8,206×65,536×80=43.0 GB8{,}206 \times 65{,}536 \times 80 = 43.0 \text{ GB}

This is allocated once at startup as a contiguous tensor. The block manager does not call torch.cuda.malloc during serving — it only manipulates indices into this pre-allocated buffer. This eliminates CUDA allocator fragmentation entirely, which is one of the key performance advantages of block-based KV cache management over naive tensor-per-sequence allocation.

Zero Allocation During Inference

After initialization, the block manager performs zero CUDA memory allocations. Every alloc() and free() call manipulates only CPU-side Python data structures (lists, dicts, integers). The GPU memory is a fixed tensor that never grows or shrinks. This is why vLLM’s memory management adds negligible overhead to the inference loop — all the “allocation” work is just integer bookkeeping on CPU, measured in microseconds.

Summary

The block manager is the memory substrate of vLLM. It converts the variable-length, dynamic-lifetime problem of KV cache management into a fixed-pool, integer-indexed allocation problem:

  1. Blocks are fixed-size chunks of GPU HBM (5.24 MB each for Llama 70B, block_size=16). A stack-based free pool provides O(1)O(1) alloc and free.

  2. Block tables provide one level of indirection from logical token positions to physical GPU addresses. The PagedAttention kernel resolves this indirection at every attention computation.

  3. Multi-tier offloading moves blocks from GPU HBM (3.35 TB/s) to CPU DRAM (~28 GB/s via PCIe) to NVMe SSD (~7 GB/s) using async DMA on dedicated CUDA streams. A 5.24 MB block transfers in 0.18 ms over PCIe Gen5.

  4. Prefix caching hashes token content with a chained Merkle-like scheme: block_hash = hash(parent_hash, token_ids). Cache hits skip prefill computation by reusing physical blocks with ref_count increments.

  5. Copy-on-write enables beam search to share blocks across beams. A write to a shared block triggers a copy (1.6 us on HBM) and block table redirect before the write proceeds.

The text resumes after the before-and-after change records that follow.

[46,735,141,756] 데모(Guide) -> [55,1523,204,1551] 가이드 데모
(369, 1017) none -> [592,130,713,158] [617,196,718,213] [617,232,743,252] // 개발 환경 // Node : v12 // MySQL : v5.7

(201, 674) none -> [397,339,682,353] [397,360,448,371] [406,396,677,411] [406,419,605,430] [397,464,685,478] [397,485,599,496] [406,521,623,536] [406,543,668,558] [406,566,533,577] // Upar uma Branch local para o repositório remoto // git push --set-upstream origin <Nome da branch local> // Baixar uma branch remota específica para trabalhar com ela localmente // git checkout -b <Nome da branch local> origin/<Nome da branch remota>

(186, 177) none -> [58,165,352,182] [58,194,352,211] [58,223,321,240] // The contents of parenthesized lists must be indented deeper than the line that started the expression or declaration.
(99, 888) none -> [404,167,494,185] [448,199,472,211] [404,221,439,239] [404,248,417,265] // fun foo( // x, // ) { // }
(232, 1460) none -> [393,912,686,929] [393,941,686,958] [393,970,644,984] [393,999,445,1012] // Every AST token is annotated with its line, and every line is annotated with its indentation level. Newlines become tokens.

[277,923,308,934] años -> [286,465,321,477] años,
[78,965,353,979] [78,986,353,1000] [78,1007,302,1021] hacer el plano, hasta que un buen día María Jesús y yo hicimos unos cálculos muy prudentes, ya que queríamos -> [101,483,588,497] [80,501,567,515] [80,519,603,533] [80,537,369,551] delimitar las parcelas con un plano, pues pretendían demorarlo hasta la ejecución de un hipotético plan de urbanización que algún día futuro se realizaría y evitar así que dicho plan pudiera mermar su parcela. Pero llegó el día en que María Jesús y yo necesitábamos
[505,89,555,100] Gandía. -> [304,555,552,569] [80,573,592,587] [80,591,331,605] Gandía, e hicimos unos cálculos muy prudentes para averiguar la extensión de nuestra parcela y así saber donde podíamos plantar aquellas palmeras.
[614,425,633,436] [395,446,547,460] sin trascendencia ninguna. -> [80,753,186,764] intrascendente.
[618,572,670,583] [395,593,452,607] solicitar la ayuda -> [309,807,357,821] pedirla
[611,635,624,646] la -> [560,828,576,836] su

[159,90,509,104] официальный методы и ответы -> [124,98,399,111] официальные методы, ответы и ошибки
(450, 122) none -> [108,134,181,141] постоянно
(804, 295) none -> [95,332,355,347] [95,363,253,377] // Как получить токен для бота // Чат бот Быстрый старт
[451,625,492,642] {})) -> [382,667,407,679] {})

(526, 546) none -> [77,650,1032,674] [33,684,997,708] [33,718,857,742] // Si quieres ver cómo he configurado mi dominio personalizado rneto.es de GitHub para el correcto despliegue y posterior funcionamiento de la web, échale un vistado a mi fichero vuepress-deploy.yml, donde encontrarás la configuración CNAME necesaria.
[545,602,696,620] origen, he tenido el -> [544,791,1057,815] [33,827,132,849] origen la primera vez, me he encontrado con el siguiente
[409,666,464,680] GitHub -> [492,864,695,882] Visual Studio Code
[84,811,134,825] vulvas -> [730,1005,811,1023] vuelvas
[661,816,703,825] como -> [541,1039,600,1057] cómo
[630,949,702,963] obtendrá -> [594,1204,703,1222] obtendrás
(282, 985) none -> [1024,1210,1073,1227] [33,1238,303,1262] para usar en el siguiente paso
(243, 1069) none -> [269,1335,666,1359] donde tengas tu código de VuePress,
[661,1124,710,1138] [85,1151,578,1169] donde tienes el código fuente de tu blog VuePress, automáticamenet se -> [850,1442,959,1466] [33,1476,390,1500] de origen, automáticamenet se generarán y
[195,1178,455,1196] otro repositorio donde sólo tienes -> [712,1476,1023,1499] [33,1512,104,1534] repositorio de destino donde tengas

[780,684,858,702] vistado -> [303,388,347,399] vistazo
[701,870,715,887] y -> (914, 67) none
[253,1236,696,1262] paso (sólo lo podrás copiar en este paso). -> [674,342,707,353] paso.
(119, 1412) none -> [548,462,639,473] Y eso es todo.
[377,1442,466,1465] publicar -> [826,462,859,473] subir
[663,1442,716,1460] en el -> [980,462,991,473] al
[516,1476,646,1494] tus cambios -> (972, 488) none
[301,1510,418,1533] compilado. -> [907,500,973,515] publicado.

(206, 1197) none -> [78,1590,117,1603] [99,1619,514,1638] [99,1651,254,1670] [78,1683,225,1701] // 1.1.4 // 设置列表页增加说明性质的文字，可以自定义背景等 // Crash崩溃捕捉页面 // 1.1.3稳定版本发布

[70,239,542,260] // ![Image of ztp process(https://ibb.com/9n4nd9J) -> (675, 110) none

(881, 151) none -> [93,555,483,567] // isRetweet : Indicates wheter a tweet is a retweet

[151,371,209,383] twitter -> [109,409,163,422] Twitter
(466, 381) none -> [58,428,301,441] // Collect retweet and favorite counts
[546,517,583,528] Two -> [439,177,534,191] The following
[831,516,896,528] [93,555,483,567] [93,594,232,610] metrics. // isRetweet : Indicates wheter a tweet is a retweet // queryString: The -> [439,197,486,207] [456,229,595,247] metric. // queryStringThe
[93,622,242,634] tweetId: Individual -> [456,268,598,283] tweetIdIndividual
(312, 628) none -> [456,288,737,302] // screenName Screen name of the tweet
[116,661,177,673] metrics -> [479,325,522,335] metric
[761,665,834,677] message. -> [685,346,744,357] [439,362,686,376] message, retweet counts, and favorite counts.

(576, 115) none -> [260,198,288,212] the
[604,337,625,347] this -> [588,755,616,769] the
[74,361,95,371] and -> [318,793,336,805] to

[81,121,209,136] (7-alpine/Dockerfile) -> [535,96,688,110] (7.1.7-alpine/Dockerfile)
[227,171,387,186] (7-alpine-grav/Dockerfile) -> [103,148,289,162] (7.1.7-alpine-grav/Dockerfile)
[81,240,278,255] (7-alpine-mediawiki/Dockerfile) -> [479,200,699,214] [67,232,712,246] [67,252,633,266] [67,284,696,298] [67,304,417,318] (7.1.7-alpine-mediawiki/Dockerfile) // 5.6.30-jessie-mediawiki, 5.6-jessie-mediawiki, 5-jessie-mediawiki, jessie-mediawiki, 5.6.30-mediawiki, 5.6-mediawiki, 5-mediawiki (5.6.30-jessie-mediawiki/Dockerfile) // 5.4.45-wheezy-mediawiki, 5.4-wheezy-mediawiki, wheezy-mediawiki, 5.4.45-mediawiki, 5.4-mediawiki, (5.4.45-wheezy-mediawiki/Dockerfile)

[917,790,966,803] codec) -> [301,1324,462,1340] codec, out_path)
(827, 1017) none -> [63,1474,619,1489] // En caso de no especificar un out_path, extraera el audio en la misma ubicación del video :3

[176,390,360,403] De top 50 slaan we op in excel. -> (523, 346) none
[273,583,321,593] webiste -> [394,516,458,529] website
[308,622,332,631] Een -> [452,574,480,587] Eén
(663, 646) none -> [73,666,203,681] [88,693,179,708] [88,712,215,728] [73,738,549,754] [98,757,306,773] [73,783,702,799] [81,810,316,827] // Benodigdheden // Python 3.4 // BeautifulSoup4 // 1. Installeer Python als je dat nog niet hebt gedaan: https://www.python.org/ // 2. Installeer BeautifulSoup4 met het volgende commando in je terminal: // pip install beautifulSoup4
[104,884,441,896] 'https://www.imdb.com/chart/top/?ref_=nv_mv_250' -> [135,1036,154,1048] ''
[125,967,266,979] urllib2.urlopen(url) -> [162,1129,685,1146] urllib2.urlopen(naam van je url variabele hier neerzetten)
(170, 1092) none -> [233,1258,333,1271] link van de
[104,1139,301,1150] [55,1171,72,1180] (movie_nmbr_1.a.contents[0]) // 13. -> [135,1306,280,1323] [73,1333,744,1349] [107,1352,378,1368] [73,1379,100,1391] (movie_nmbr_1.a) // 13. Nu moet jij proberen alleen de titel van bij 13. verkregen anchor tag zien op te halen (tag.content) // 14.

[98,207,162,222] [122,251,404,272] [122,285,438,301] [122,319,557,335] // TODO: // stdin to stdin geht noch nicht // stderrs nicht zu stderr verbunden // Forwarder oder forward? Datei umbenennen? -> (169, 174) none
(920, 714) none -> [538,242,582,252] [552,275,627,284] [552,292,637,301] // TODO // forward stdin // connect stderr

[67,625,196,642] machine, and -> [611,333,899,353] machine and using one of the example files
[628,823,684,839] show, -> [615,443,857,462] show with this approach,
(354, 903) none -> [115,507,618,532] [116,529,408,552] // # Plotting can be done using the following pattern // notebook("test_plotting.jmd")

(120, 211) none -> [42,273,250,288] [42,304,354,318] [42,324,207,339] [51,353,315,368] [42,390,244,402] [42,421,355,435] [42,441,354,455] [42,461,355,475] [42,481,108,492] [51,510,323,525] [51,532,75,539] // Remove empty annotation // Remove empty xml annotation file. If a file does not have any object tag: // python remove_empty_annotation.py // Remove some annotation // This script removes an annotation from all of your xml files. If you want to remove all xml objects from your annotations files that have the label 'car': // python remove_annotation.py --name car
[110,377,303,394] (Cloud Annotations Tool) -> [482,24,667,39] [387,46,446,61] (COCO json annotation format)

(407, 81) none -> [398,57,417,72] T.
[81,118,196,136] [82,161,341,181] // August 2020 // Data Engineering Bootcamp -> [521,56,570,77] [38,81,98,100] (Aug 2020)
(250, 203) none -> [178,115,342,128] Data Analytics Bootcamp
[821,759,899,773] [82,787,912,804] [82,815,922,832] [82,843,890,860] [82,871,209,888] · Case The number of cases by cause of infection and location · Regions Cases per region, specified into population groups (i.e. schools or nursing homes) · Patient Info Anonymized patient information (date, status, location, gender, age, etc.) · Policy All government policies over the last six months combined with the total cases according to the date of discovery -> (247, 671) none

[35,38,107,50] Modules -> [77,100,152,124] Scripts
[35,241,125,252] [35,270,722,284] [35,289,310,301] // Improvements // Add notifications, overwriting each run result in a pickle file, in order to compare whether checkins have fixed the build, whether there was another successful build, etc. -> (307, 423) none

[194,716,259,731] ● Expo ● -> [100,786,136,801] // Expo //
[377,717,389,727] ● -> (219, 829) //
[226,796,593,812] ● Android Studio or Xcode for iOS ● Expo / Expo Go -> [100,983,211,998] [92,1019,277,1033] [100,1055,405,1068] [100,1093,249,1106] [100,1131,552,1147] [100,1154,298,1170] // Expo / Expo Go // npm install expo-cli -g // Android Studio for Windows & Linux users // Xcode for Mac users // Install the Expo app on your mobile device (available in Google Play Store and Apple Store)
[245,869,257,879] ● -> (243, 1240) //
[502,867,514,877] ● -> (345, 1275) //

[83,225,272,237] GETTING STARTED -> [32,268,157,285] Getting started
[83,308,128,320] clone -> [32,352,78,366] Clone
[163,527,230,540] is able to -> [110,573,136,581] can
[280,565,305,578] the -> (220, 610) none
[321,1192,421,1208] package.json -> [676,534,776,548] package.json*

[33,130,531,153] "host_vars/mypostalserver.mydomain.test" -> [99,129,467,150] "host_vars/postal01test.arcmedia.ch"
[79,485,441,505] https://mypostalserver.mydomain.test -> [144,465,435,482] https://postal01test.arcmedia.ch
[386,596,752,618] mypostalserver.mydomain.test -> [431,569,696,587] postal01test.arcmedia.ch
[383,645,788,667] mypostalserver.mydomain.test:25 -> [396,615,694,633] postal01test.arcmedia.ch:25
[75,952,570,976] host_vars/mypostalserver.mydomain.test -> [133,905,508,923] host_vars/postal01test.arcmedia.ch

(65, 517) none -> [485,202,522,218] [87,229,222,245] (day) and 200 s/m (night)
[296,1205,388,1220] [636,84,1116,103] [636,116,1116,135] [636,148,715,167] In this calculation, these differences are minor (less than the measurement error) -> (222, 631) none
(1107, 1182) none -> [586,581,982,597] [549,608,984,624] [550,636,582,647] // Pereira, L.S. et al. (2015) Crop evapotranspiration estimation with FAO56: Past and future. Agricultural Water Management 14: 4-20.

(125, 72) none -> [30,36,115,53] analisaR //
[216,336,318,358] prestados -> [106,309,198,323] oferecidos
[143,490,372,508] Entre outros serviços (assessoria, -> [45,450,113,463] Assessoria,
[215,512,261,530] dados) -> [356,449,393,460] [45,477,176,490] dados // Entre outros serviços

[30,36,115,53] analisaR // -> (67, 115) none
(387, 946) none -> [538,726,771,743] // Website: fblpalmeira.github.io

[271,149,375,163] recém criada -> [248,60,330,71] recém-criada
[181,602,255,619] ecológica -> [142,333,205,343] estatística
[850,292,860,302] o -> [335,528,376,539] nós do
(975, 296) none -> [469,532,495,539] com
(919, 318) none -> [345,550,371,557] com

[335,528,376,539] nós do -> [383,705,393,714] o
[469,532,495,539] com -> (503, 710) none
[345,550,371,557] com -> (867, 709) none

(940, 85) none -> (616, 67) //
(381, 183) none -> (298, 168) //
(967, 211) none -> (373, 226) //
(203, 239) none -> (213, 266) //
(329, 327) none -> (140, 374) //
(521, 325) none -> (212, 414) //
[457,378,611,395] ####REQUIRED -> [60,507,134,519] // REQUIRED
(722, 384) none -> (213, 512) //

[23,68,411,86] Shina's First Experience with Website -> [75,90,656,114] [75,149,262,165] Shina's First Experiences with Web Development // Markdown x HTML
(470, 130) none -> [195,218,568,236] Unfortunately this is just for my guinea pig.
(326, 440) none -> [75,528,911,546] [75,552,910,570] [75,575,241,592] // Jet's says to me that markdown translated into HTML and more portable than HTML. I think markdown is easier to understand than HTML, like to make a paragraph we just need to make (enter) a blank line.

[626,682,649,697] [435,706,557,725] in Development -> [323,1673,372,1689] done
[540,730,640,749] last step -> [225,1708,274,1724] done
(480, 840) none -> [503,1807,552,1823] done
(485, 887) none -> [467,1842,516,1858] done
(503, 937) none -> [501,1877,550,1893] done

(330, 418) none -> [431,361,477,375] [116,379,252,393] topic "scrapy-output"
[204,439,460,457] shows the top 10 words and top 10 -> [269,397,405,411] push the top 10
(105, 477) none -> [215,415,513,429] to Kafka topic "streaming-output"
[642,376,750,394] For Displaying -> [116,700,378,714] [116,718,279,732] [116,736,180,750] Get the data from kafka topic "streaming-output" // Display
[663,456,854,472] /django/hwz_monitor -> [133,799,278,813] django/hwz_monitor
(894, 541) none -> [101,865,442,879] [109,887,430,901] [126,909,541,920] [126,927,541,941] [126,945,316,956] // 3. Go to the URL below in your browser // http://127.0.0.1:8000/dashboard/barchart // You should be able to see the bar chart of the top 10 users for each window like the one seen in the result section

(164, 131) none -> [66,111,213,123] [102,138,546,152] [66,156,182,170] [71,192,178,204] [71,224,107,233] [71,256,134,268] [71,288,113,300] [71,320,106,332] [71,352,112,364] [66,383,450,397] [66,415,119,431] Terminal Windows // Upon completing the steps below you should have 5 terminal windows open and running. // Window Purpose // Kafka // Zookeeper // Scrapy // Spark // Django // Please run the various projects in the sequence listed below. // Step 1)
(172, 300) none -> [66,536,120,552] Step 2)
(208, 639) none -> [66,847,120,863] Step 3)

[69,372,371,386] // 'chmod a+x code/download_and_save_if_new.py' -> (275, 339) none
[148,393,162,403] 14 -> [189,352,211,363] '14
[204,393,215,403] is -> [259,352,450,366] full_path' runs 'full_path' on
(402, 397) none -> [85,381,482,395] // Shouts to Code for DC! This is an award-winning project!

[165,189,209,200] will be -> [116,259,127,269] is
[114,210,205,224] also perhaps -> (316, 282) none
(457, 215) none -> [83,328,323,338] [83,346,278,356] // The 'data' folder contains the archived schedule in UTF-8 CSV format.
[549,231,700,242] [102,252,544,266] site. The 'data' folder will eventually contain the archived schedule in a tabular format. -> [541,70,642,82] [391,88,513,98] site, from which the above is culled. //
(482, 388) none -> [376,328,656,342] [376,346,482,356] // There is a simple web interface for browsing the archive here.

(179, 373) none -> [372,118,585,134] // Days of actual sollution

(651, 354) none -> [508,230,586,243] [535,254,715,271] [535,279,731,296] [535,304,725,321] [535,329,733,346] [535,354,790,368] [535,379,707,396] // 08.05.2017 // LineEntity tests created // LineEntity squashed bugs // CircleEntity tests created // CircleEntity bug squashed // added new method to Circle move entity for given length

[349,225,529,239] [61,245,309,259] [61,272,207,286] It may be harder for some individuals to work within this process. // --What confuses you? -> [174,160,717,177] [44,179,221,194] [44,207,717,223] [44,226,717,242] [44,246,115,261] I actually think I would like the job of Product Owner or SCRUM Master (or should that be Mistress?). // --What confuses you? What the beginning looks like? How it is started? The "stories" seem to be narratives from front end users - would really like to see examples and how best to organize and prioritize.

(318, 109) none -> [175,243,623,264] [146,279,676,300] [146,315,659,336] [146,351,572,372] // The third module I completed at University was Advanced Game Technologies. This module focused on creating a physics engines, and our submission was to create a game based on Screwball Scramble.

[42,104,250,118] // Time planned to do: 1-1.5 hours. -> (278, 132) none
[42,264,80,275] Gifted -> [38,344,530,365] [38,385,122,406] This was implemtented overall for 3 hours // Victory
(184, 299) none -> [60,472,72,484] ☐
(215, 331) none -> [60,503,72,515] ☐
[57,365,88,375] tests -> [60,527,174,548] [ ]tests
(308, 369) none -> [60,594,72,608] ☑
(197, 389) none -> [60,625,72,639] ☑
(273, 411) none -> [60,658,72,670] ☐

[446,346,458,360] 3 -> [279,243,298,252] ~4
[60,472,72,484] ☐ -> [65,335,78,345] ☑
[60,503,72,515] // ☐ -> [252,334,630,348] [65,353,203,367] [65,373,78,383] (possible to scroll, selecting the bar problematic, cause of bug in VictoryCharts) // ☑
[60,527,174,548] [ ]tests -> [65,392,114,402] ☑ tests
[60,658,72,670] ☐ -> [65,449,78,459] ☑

  6. Zero runtime allocation: the entire KV cache is pre-allocated at startup. Serving-time operations manipulate only CPU-side integers and pointers. GPU memory fragmentation is impossible by construction.

The block manager operates entirely on CPU and completes in single-digit microseconds per operation. Its decisions propagate to the GPU through the block table tensor, which the PagedAttention kernel reads to resolve physical addresses. Understanding these internals is prerequisite to debugging memory pressure issues, tuning block sizes for specific workloads, and implementing custom eviction or caching policies.